» What the task asks:
Please reproduce the listing word for word. Pictures stay out.

⟨

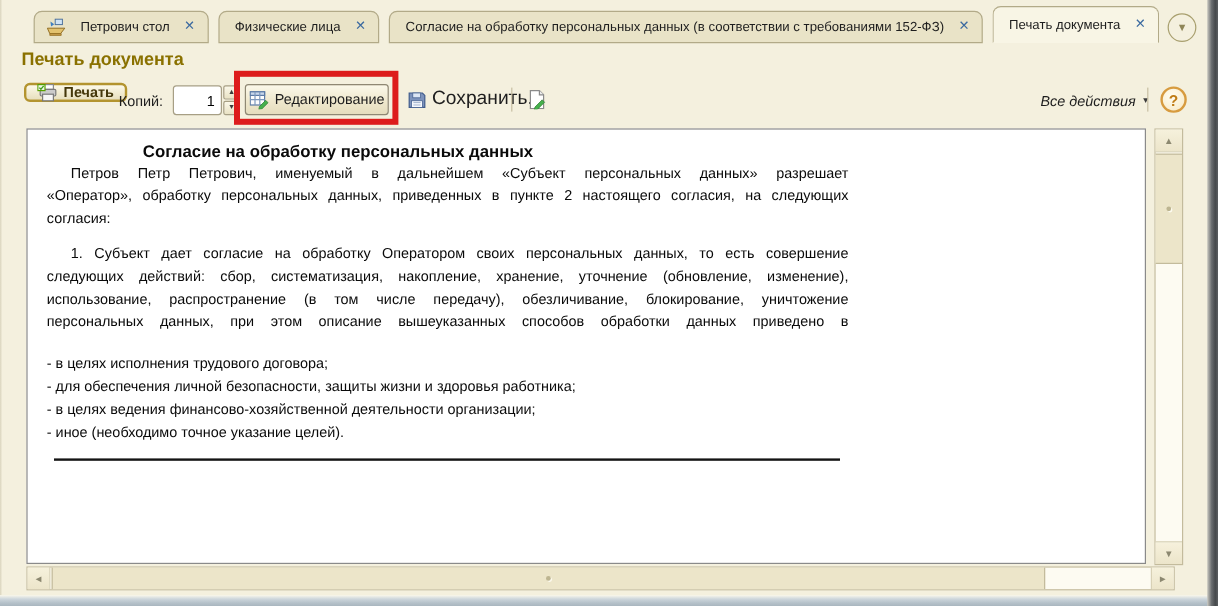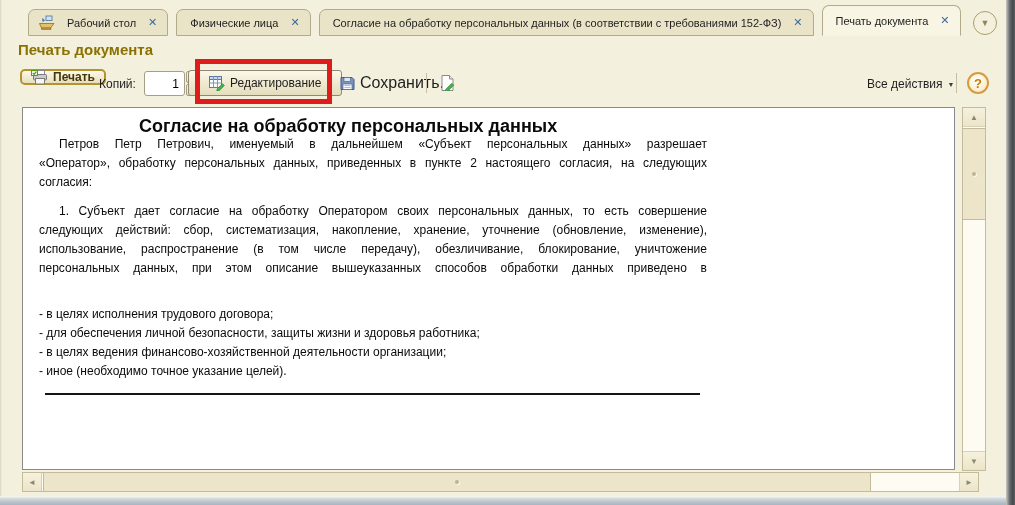"Рабочий стол" span.tab-label { text: Рабочий -> Петрович }
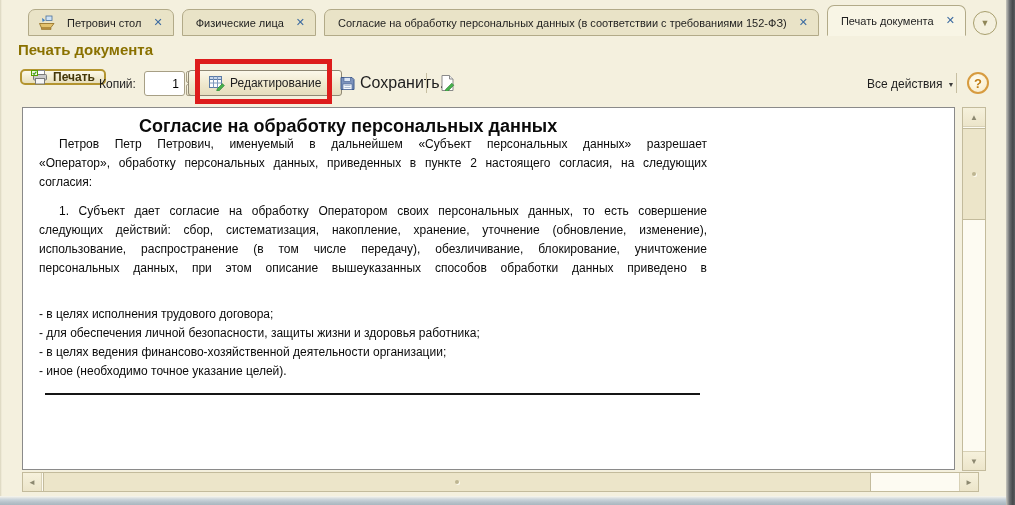"Редактирование" .btn-edit { left: 188px -> 204px; padding: 0 20px -> 0 3px }
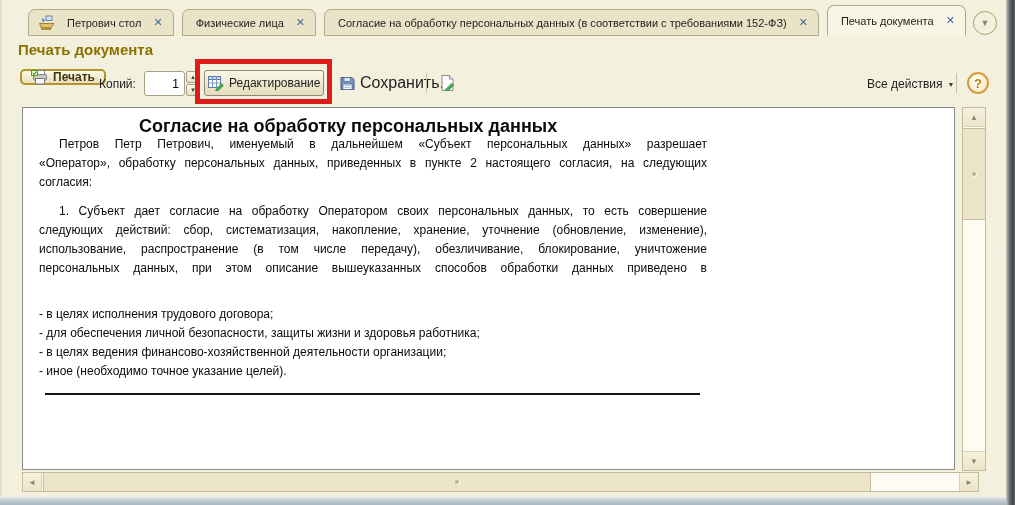"Все действия" .all-actions { font-style: none -> italic }
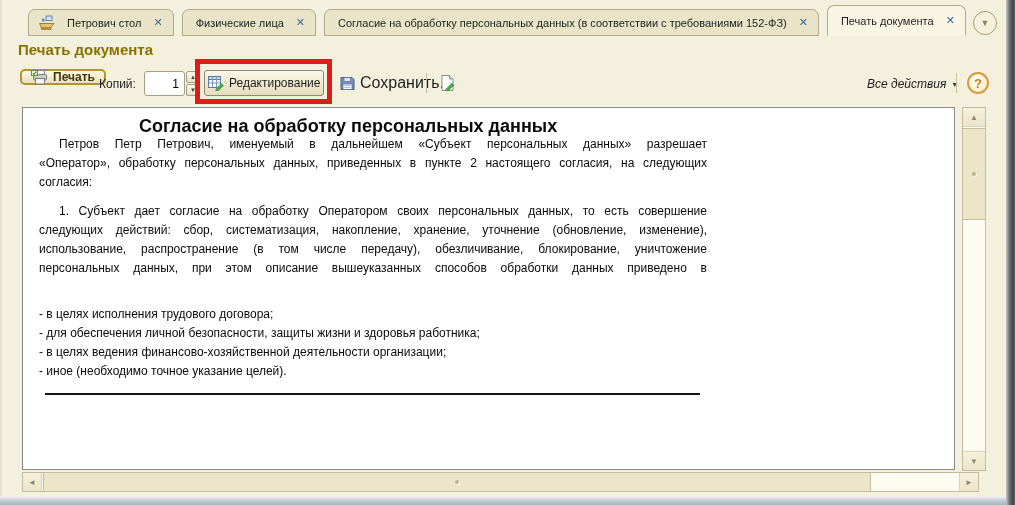"Согласие на обработку персональных данных" .doc-title { font-size: 18px -> 14px; margin-left: 100px -> 80px }
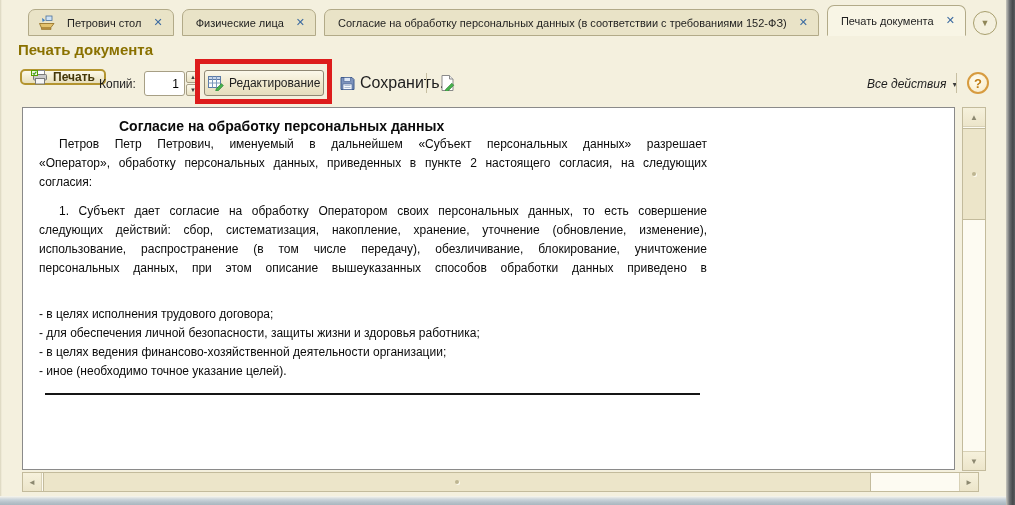"- в целях исполнения трудового" .doc-list { margin-top: 27px -> 16px }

⟩

» Output for this task:
"Рабочий стол" span.tab-label { text: Рабочий -> Петрович }
"Редактирование" .btn-edit { left: 188px -> 204px; padding: 0 20px -> 0 3px }
"Все действия" .all-actions { font-style: none -> italic }
"Согласие на обработку персональных данных" .doc-title { font-size: 18px -> 14px; margin-left: 100px -> 80px }
"- в целях исполнения трудового" .doc-list { margin-top: 27px -> 16px }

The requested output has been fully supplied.